# EXERCISE
Return, exactly and in full, the lines of the records below starting at the one with "payment terms: 10 days -> 30 days" and ending at the one with "total: 8403.75 -> 8730.45", and no other lines.

# THE RECORDS
* * * * *

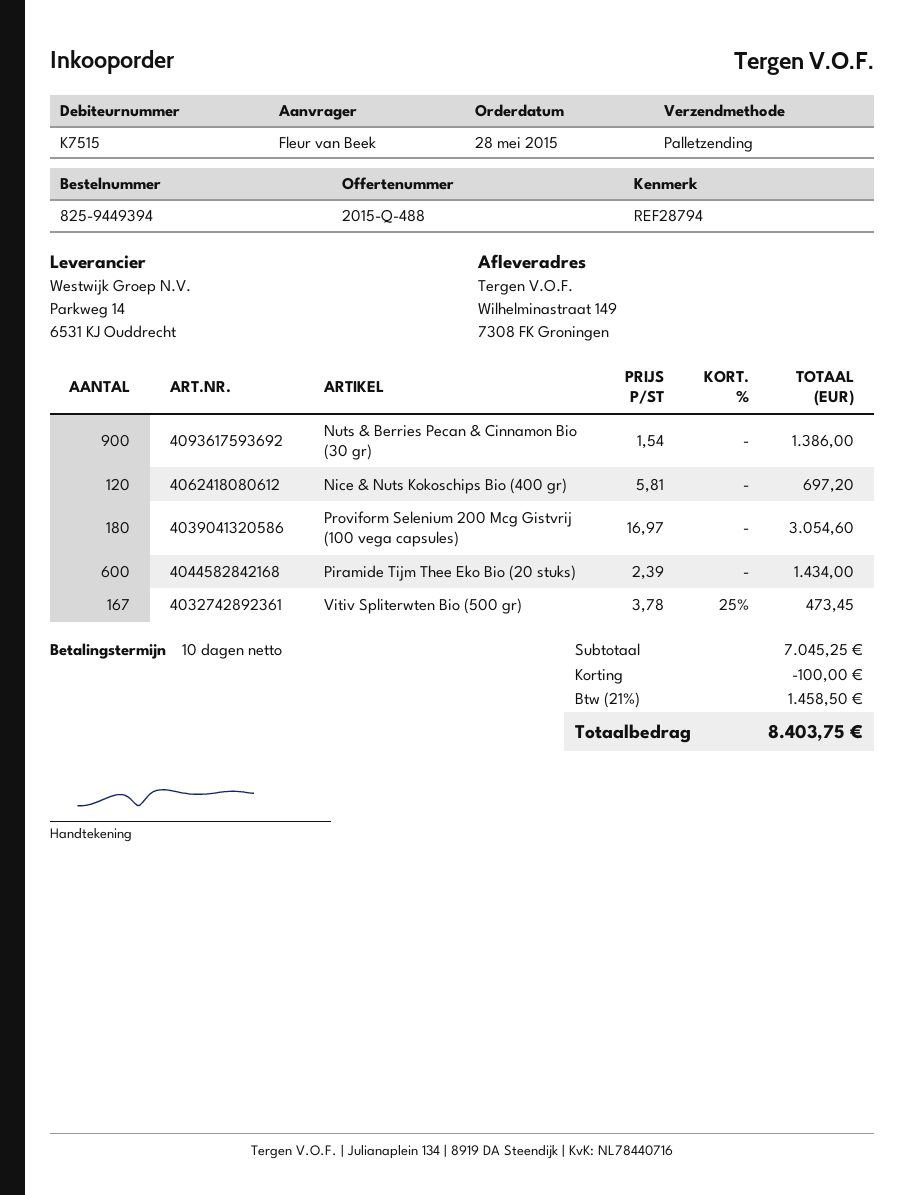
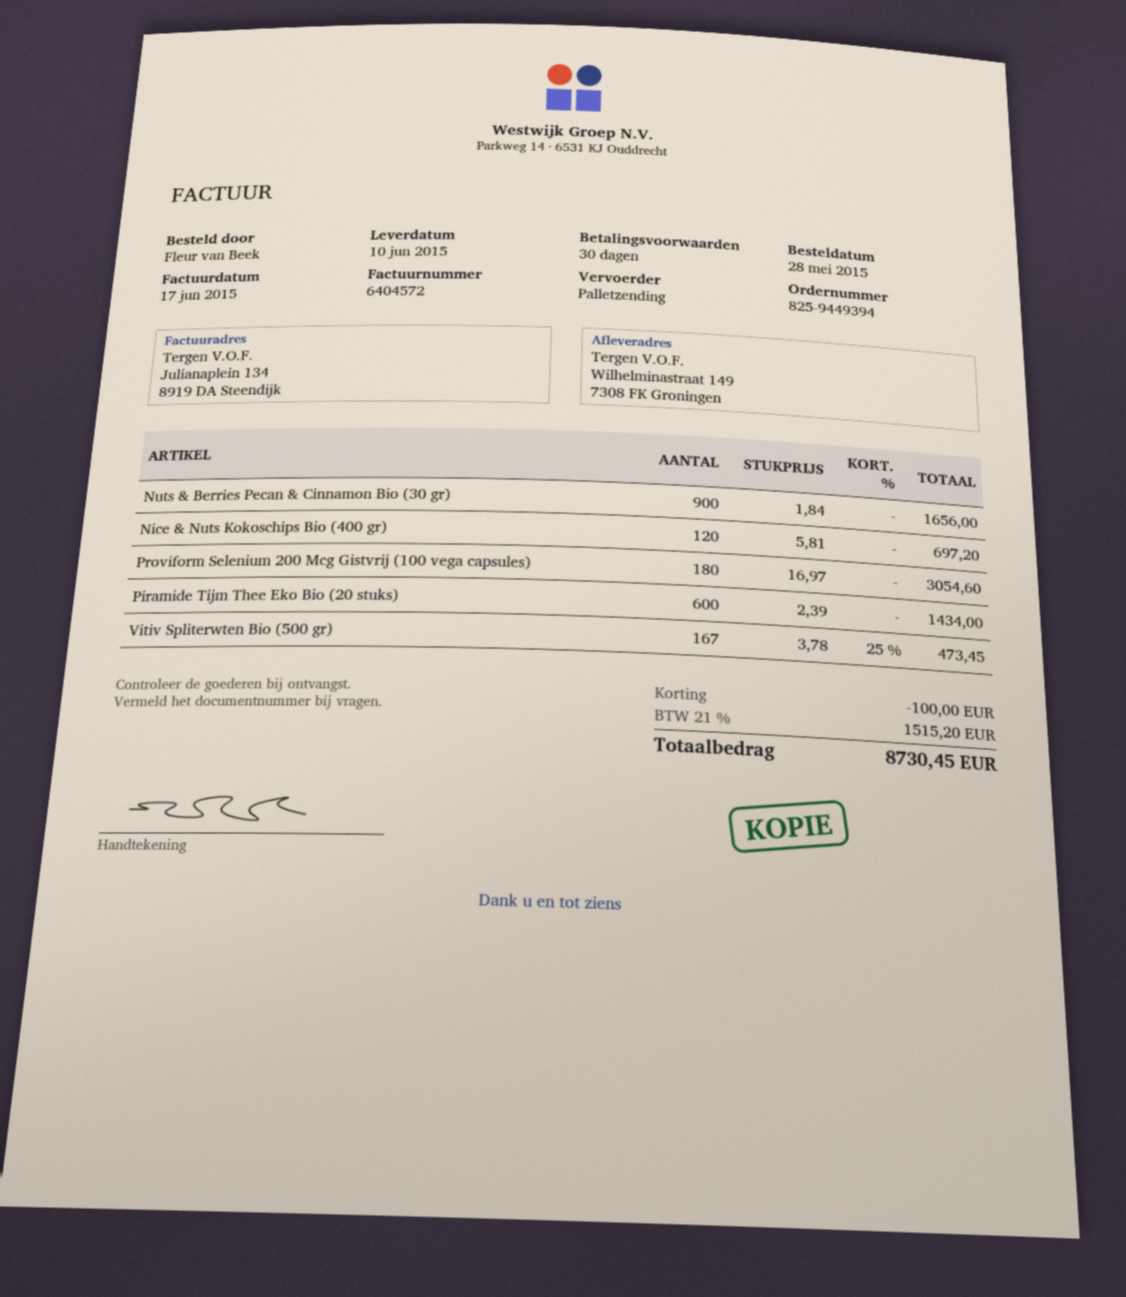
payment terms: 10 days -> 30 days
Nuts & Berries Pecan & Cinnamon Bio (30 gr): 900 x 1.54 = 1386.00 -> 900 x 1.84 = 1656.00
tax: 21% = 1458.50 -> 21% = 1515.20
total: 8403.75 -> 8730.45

* * * * *

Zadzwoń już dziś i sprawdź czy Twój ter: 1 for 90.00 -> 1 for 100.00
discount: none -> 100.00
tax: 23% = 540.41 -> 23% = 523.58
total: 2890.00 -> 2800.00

* * * * *

# RESULT FOR THIS EXERCISE
payment terms: 10 days -> 30 days
Nuts & Berries Pecan & Cinnamon Bio (30 gr): 900 x 1.54 = 1386.00 -> 900 x 1.84 = 1656.00
tax: 21% = 1458.50 -> 21% = 1515.20
total: 8403.75 -> 8730.45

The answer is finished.